Choose the origin at the apex of the cone, and calculate the elements of the inertia tensor. Then
make a transformation such that the center of mass of the cone becomes the origin, and find the
principal moments of inertia.
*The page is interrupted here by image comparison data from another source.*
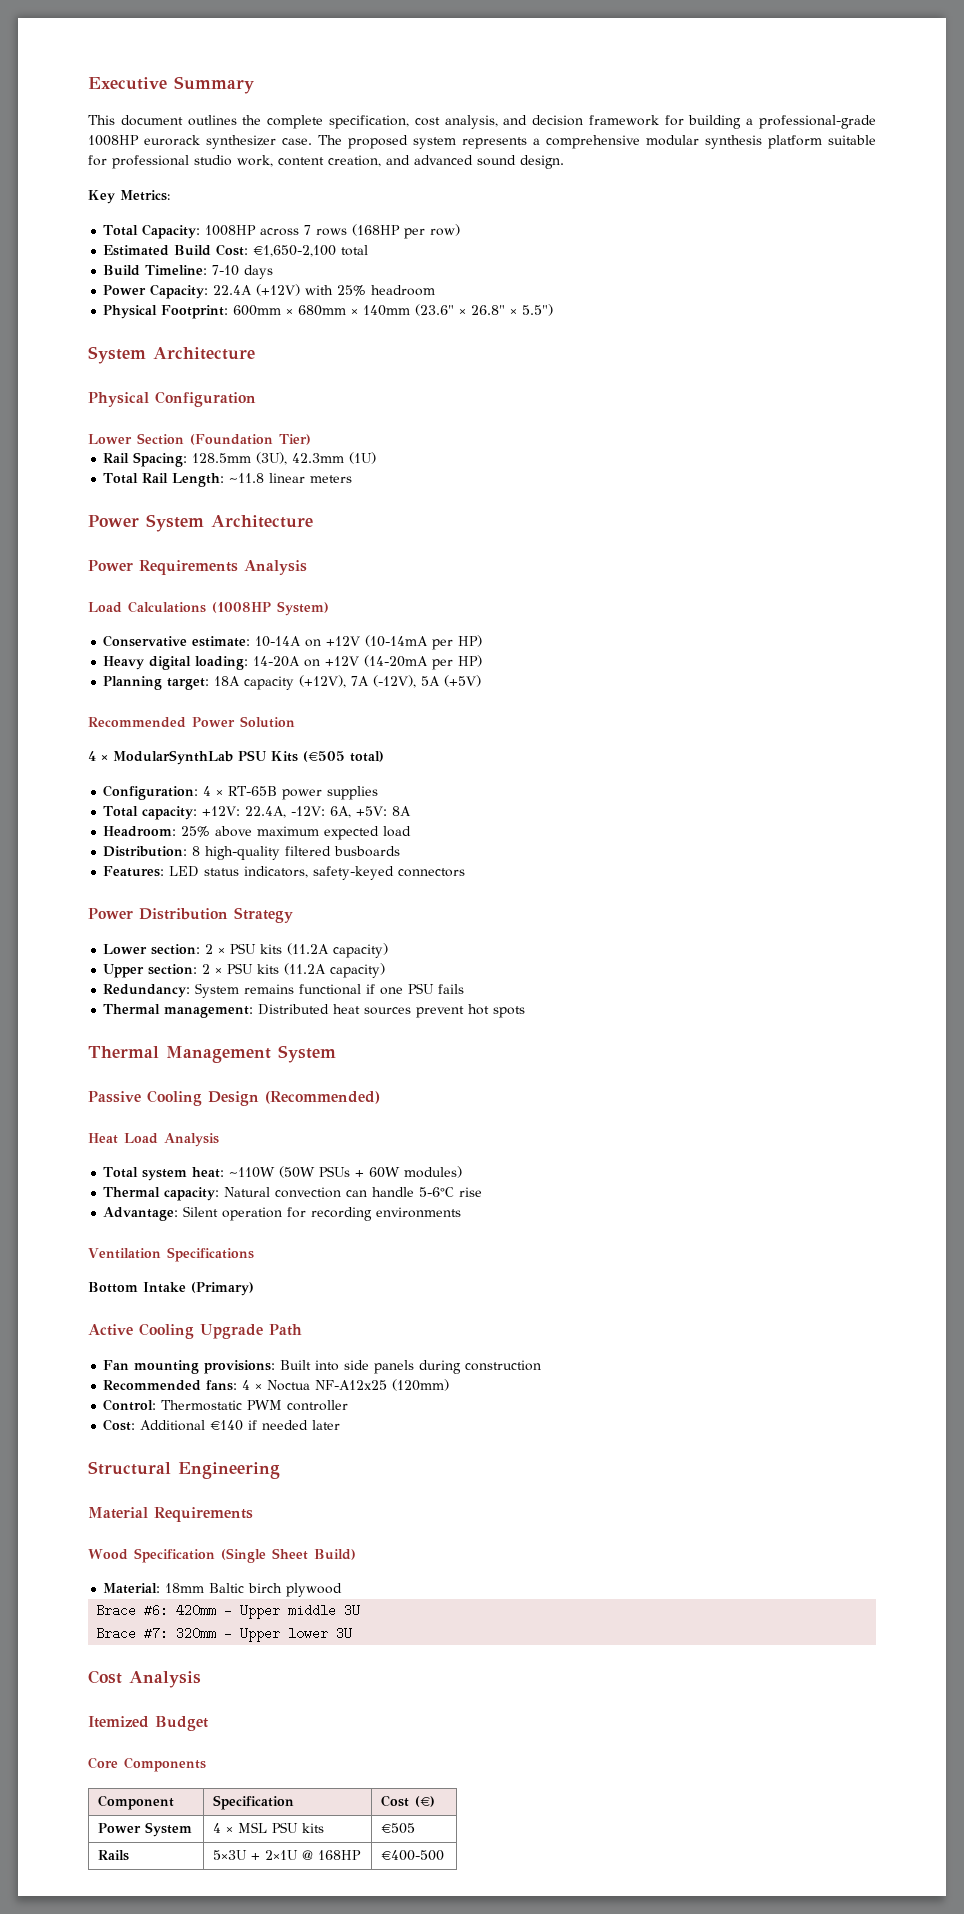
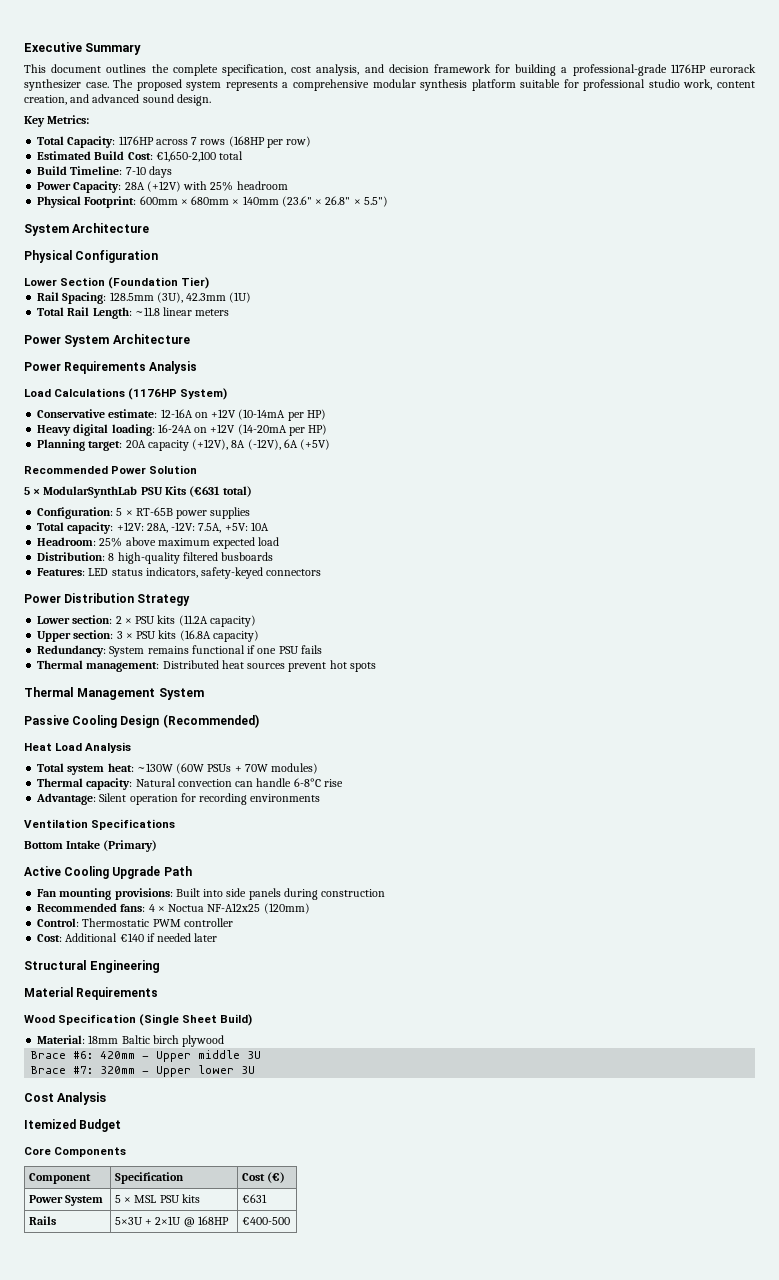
- This document outlines the complete specification, cost analysis, and decision framework for building a professional-grade 1008HP eurorack synthesizer case.
+ This document outlines the complete specification, cost analysis, and decision framework for building a professional-grade 1176HP eurorack synthesizer case.
- Total Capacity: 1008HP across 7 rows (168HP per row)
+ Total Capacity: 1176HP across 7 rows (168HP per row)
- Power Capacity: 22.4A (+12V) with 25% headroom
+ Power Capacity: 28A (+12V) with 25% headroom
- Load Calculations (1008HP System)
+ Load Calculations (1176HP System)
- Conservative estimate: 10-14A on +12V (10-14mA per HP)
+ Conservative estimate: 12-16A on +12V (10-14mA per HP)
- Heavy digital loading: 14-20A on +12V (14-20mA per HP)
+ Heavy digital loading: 16-24A on +12V (14-20mA per HP)
- Planning target: 18A capacity (+12V), 7A (-12V), 5A (+5V)
+ Planning target: 20A capacity (+12V), 8A (-12V), 6A (+5V)
- 4 × ModularSynthLab PSU Kits (€505 total)
+ 5 × ModularSynthLab PSU Kits (€631 total)
- Configuration: 4 × RT-65B power supplies
+ Configuration: 5 × RT-65B power supplies
- Total capacity: +12V: 22.4A, -12V: 6A, +5V: 8A
+ Total capacity: +12V: 28A, -12V: 7.5A, +5V: 10A
- Upper section: 2 × PSU kits (11.2A capacity)
+ Upper section: 3 × PSU kits (16.8A capacity)
- Total system heat: ~110W (50W PSUs + 60W modules)
+ Total system heat: ~130W (60W PSUs + 70W modules)
- Thermal capacity: Natural convection can handle 5-6°C rise
+ Thermal capacity: Natural convection can handle 6-8°C rise
- Power System | 4 × MSL PSU kits | €505
+ Power System | 5 × MSL PSU kits | €631

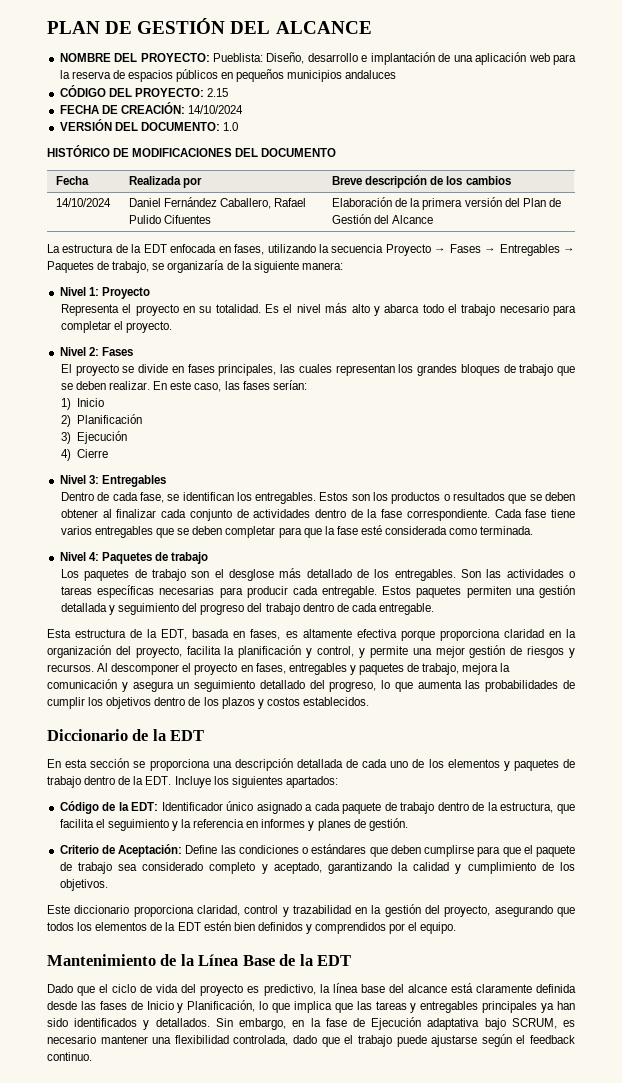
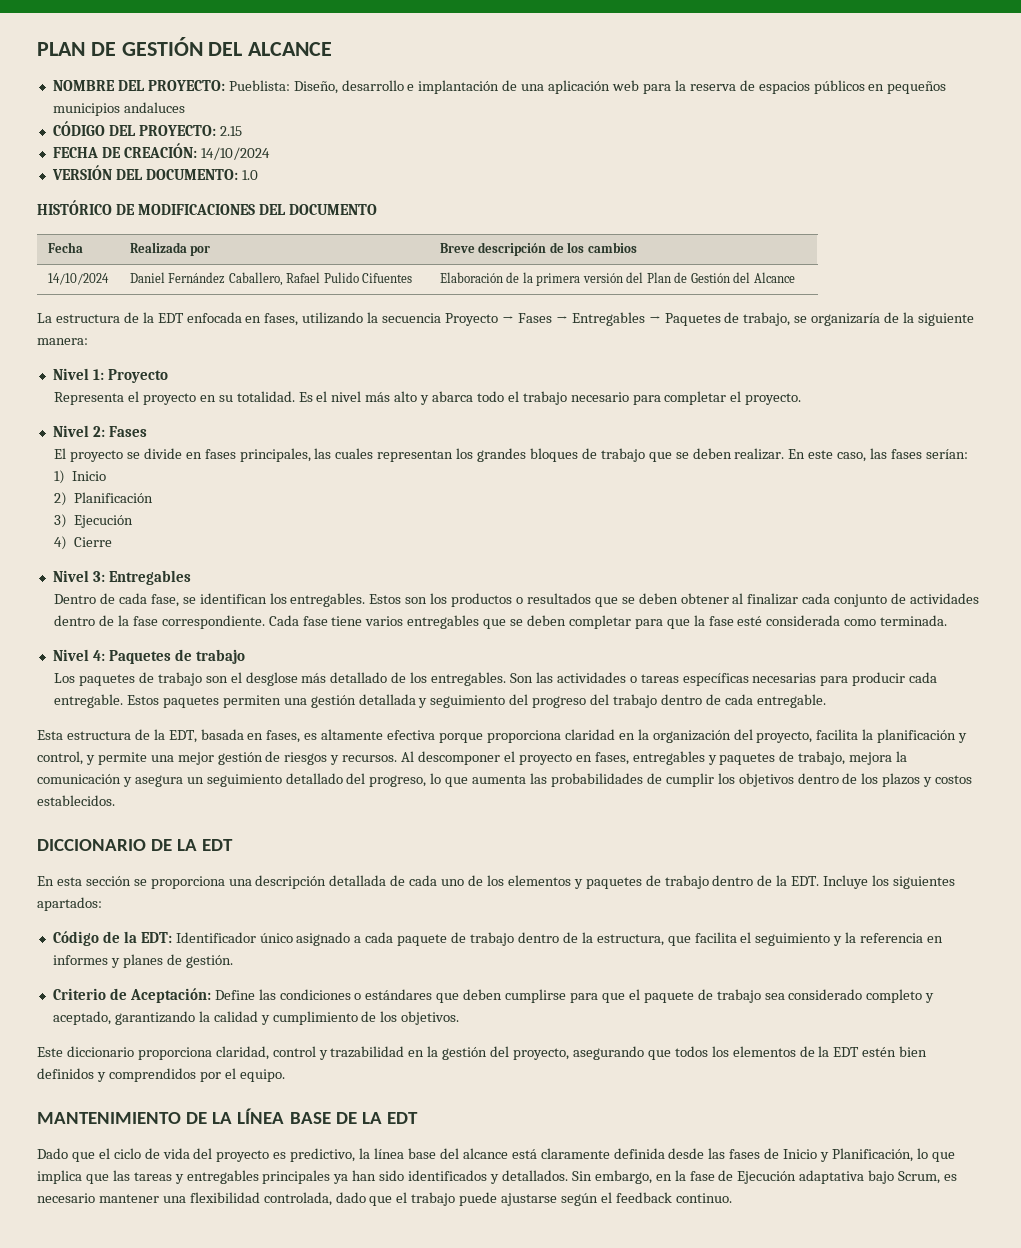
- Diccionario de la EDT
+ DICCIONARIO DE LA EDT
- Mantenimiento de la Línea Base de la EDT
+ MANTENIMIENTO DE LA LÍNEA BASE DE LA EDT
- Sin embargo, en la fase de Ejecución adaptativa bajo SCRUM, es necesario mantener una flexibilidad controlada, dado que el trabajo puede ajustarse según el feedback continuo.
+ Sin embargo, en la fase de Ejecución adaptativa bajo Scrum, es necesario mantener una flexibilidad controlada, dado que el trabajo puede ajustarse según el feedback continuo.

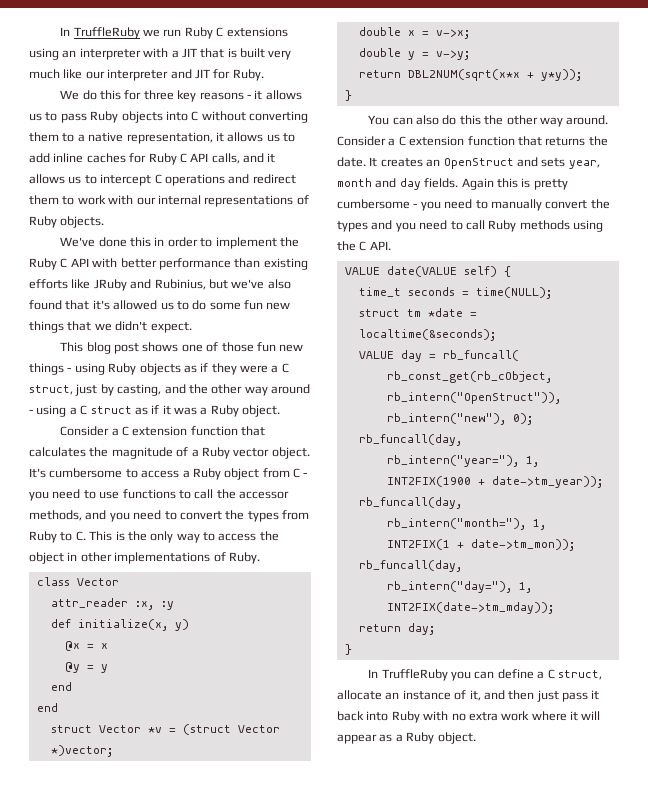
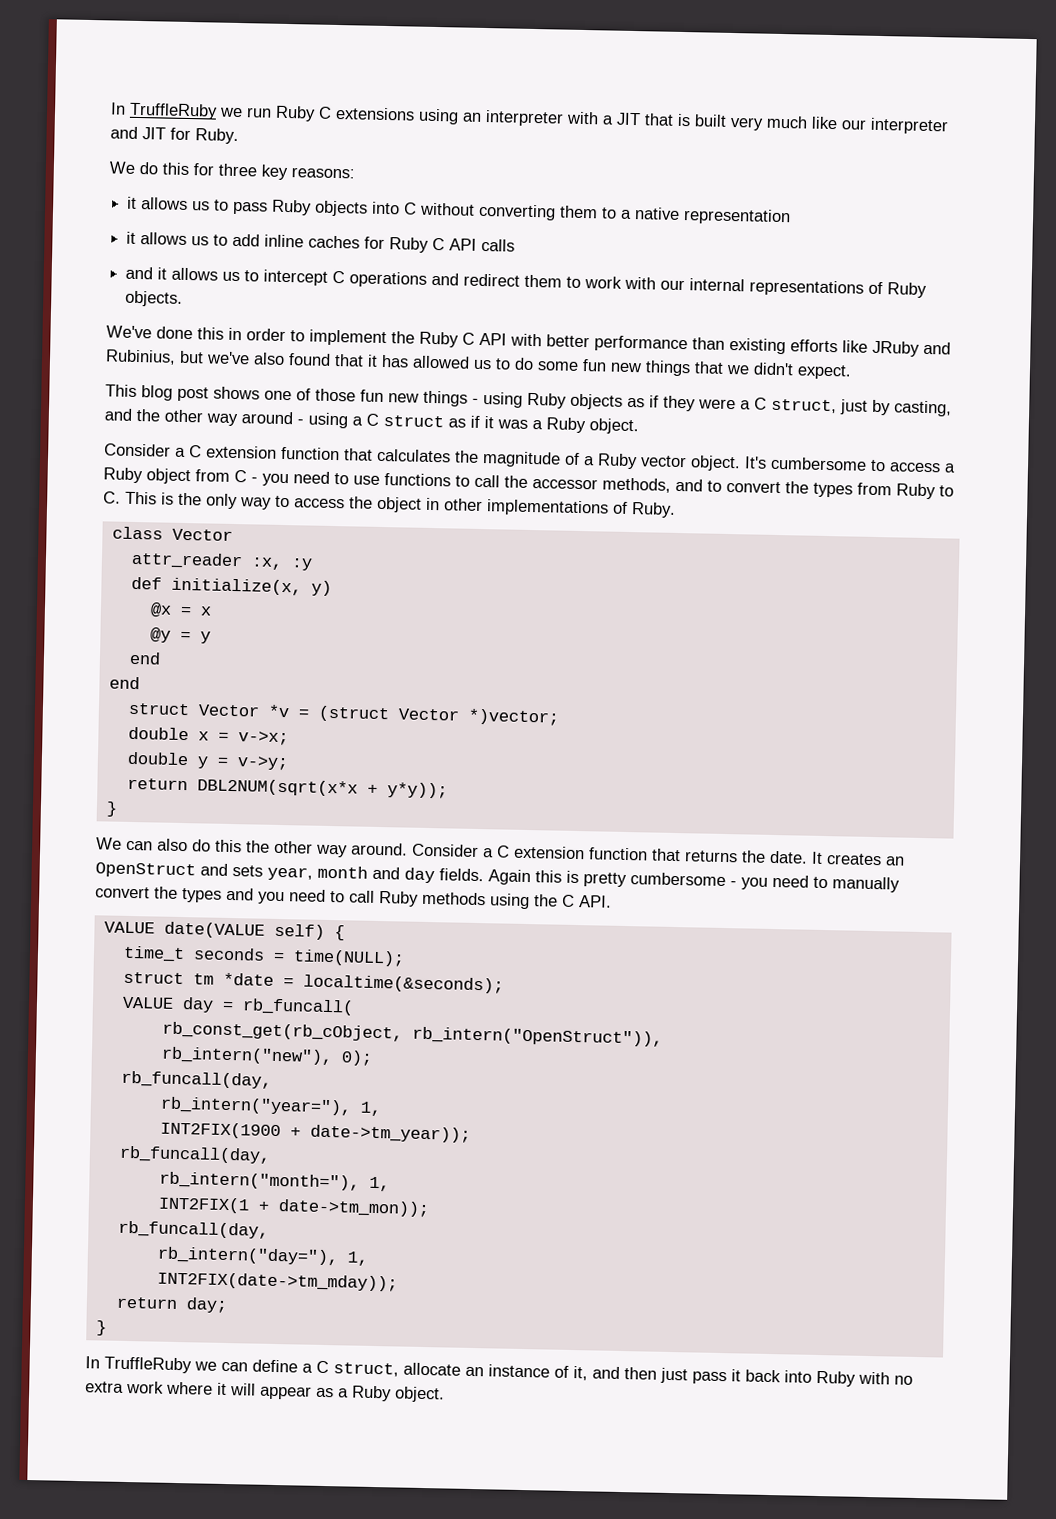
- We do this for three key reasons - it allows us to pass Ruby objects into C without converting them to a native representation, it allows us to add inline caches for Ruby C API calls, and it allows us to intercept C operations and redirect them to work with our internal representations of Ruby objects.
+ We do this for three key reasons:
+ it allows us to pass Ruby objects into C without converting them to a native representation
+ it allows us to add inline caches for Ruby C API calls
+ and it allows us to intercept C operations and redirect them to work with our internal representations of Ruby objects.
- We've done this in order to implement the Ruby C API with better performance than existing efforts like JRuby and Rubinius, but we've also found that it's allowed us to do some fun new things that we didn't expect.
+ We've done this in order to implement the Ruby C API with better performance than existing efforts like JRuby and Rubinius, but we've also found that it has allowed us to do some fun new things that we didn't expect.
- It's cumbersome to access a Ruby object from C - you need to use functions to call the accessor methods, and you need to convert the types from Ruby to C. This is the only way to access the object in other implementations of Ruby.
+ It's cumbersome to access a Ruby object from C - you need to use functions to call the accessor methods, and to convert the types from Ruby to C. This is the only way to access the object in other implementations of Ruby.
- You can also do this the other way around.
+ We can also do this the other way around.
- In TruffleRuby you can define a C struct, allocate an instance of it, and then just pass it back into Ruby with no extra work where it will appear as a Ruby object.
+ In TruffleRuby we can define a C struct, allocate an instance of it, and then just pass it back into Ruby with no extra work where it will appear as a Ruby object.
Hint: Steiner's parallel-axis theorem might be useful for the
second part of the problem.
Homework Equations
[itex]J_{ij}=\int_{M}\rho\delta_{ij}\sum_{k}x_{k}^2-x_{i}x_{j}dM [/itex]
[itex] I_{ij}=J_{ij}-M\sum_{k}a_{k}^2-a_{i}a_{j}[/itex]
The Attempt at a Solution
The region I'll be integrating over will be: [itex] 0\leq\theta\leq 2\pi [/itex], [itex] 0\leq r\leq R[/itex], and [itex]0\leq z \leq rcot(\alpha) [/itex] such that [itex] x_1=rcos(\theta) [/itex], [itex] x_2 = rsin(\theta) [/itex], and [itex] x_3 = z [/itex]. Also [itex]\alpha[/itex] is the angle between the z-axis and the boundary of the cone.
Case 1) [itex]\delta_{ij} = 1\rightarrow J_{ii}=\rho\int_V\sum_{k}x_{k}^2-x_{i}^2dV [/itex]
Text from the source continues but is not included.